Statistically the case is tenuous. The percentage of birth defects seen in and around the area is higher than the national average, but the population is so small that one or two additional cases make a significant difference to the overall rate.

Despite this, Nurmagambetov is resolute. Bibugul should not have her child.

Bibigul is reduced to tears by her encounter with Nurmagambetov but she remains defiant. She will not have any screening tests. She believes that her baby will be healthy.

Bibigul’s mother sits bouncing a healthy grandchild on her knee, a niece or nephew to Bibigul. It will be alright she says. There is no need for testing.

Later we see Bibigul alone in the hospital as she gives birth to a baby boy.

The baby is taken by the midwife. It lies motionless, its mouth wide and gaping.

The midwife slaps the infant, shakes it and slaps again.

Then the scream and the baby is alive.
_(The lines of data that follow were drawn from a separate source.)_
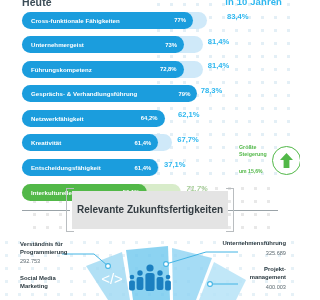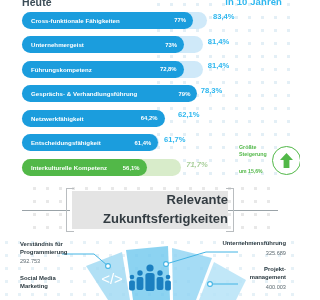--- a/index.html
+++ b/index.html
@@ -136,21 +136,21 @@
   }
   .rule-l { left: 22px; width: 48px; }
   .rule-r { left: 228px; width: 50px; }
   .plate {
     position: absolute; left: 72px; top: 5px;
     width: 156px; height: 38px;
     background: #e4e4e4;
     display: flex; align-items: center; justify-content: center;
   }
   .plate-title {
-    font-size: 13px; font-weight: bold; color: #333c42;
+    font-size: 10px; font-weight: bold; color: #333c42;
     text-align: right; line-height: 1.45;
   }
   .brk {
     position: absolute; top: 2px;
     width: 8px; height: 44px;
     border-top: 1.6px solid #b9bdc0;
     border-bottom: 1.6px solid #b9bdc0;
   }
   .brk-l { left: 66px; border-left: 1.6px solid #b9bdc0; }
   .brk-r { left: 226px; border-right: 1.6px solid #b9bdc0; }
@@ -185,21 +185,21 @@
     <div class="hdr-right">in 10 Jahren</div>
   </div>
 
   <div class="chart" id="chart">
       <div class="row">
         <div class="track" style="width: 185.148px;"></div>
         <div class="bar" style="width: 170.94px;">
           <span class="bar-label">Cross-funktionale Fähigkeiten</span>
           <span class="bar-pct">77%</span>
         </div>
-        <div class="fut" style="left: 213px;">83,4%</div>
+        <div class="fut" style="left: 227px;">83,4%</div>
       </div>
       <div class="row">
         <div class="track" style="width: 180.708px;"></div>
         <div class="bar" style="width: 162.06px;">
           <span class="bar-label">Unternehmergeist</span>
           <span class="bar-pct">73%</span>
         </div>
         <div class="fut" style="left: 207.708px;">81,4%</div>
       </div>
       <div class="row">
@@ -220,26 +220,34 @@
       </div>
       <div class="row">
         <div class="track" style="width: 137.862px;"></div>
         <div class="bar" style="width: 142.524px;">
           <span class="bar-label">Netzwerkfähigkeit</span>
           <span class="bar-pct">64,2%</span>
         </div>
         <div class="fut" style="left: 178px;">62,1%</div>
       </div>
       <div class="row">
+        <div class="track" style="width: 150.294px;"></div>
+        <div class="bar" style="width: 136.308px;">
+          <span class="bar-label">Kreativität</span>
+          <span class="bar-pct">61,4%</span>
+        </div>
+        <div class="fut" style="left: 177.294px;">67,7%</div>
+      </div>
+      <div class="row">
         <div class="track" style="width: 136.974px;"></div>
         <div class="bar" style="width: 136.308px;">
           <span class="bar-label">Entscheidungsfähigkeit</span>
           <span class="bar-pct">61,4%</span>
         </div>
-        <div class="fut" style="left: 163.974px;">61,7%</div>
+        <div class="fut" style="left: 163.974px;">37,1%</div>
       </div>
       <div class="row green">
         <div class="track" style="width: 159.174px;"></div>
         <div class="bar" style="width: 124.542px;">
           <span class="bar-label">Interkulturelle Kompetenz</span>
           <span class="bar-pct">56,1%</span>
         </div>
         <div class="fut" style="left: 186.174px;">71,7%</div>
       </div>
     </div>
Suddenly his face is animated as it changes colour from grey to pink.

The midwife goes through the routine checks. Arms, legs, fingers, toes, no cleft palette, all clear. The baby is healthy with no birth defects.

Nurmagambetov, ever the pessimist, says it will take time for mental impairments to develop in the child.

After the Apocalypse is a documentary directed by Antony Butts and produced by Dartmouth Films and Tigerlilly Films, supported by Wellcome Trust.

Broadcast by More4, UK on 19, July, 2011.